### AVAILABLE DATA
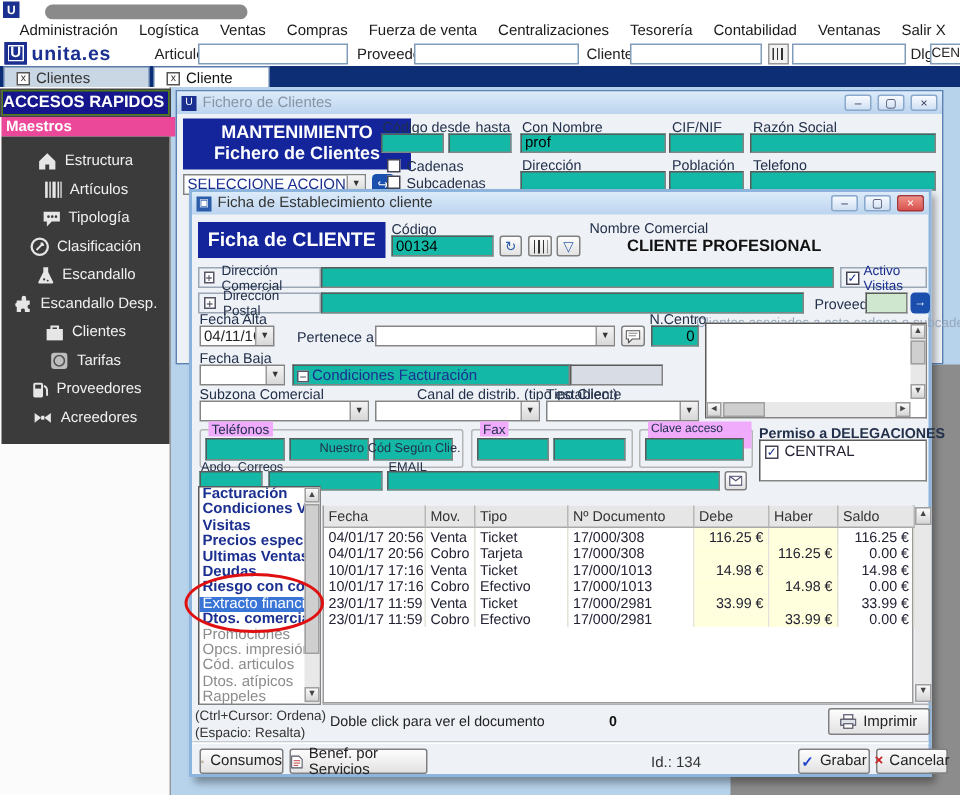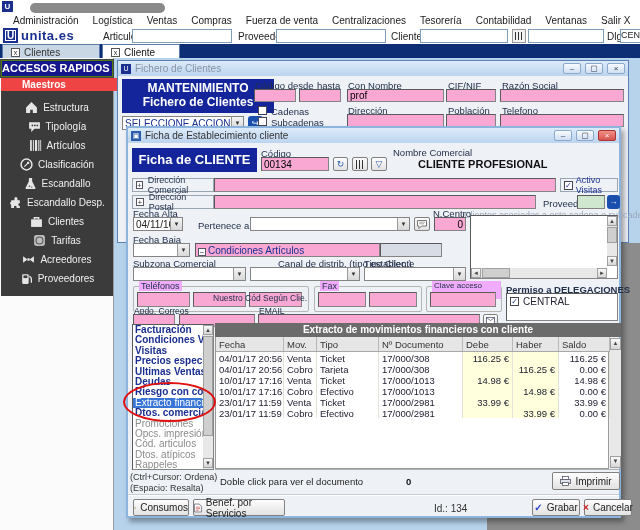"Maestros" .sb-group { background: #ef4444 -> #ec4899; padding-left: 21px -> 3px }
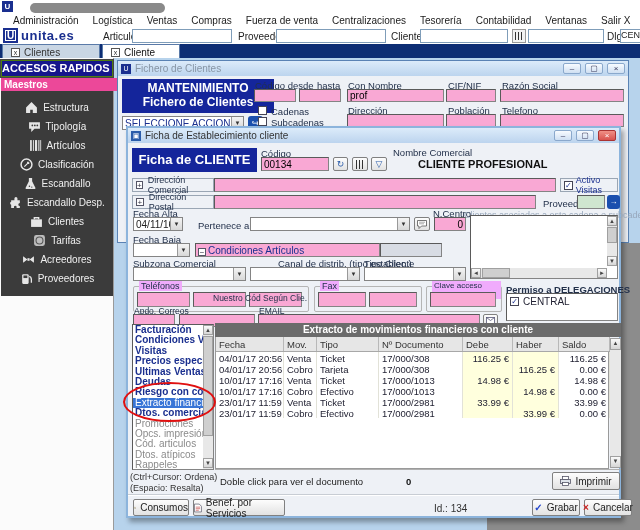"prof" .input { background: #f9a8d4 -> #14b8a6 }
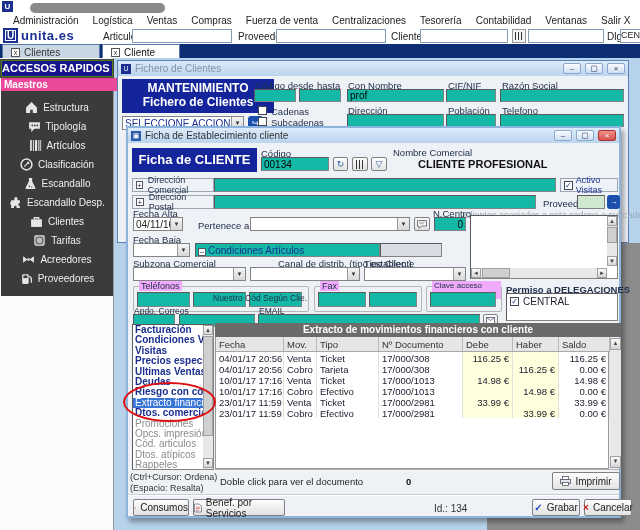"Tipología" div.sb-item { order: before "Artículos" -> after "Artículos" }
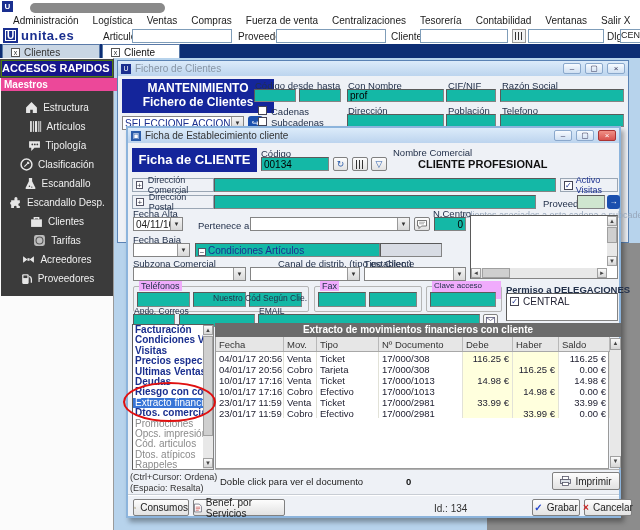"Condiciones Artículos" span { text: Artículos -> Facturación }
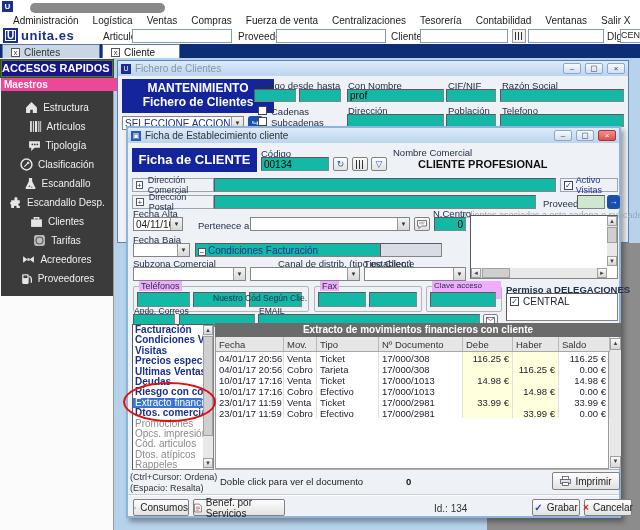"Acreedores" div.sb-item { order: before "Proveedores" -> after "Proveedores" }
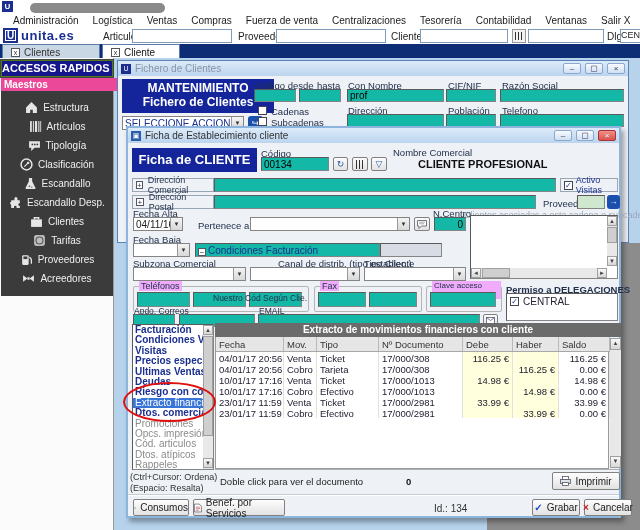"Extracto de movimientos financieros con" div.tbl-title { html: <div>Extracto de movimientos financieros con cliente</div> -> none }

### WHAT IS REQUIRED
Output the listing unchanged, pictures excluded.

### WRITTEN RESPONSE
"Maestros" .sb-group { background: #ef4444 -> #ec4899; padding-left: 21px -> 3px }
"prof" .input { background: #f9a8d4 -> #14b8a6 }
"Tipología" div.sb-item { order: before "Artículos" -> after "Artículos" }
"Condiciones Artículos" span { text: Artículos -> Facturación }
"Acreedores" div.sb-item { order: before "Proveedores" -> after "Proveedores" }
"Extracto de movimientos financieros con" div.tbl-title { html: <div>Extracto de movimientos financieros con cliente</div> -> none }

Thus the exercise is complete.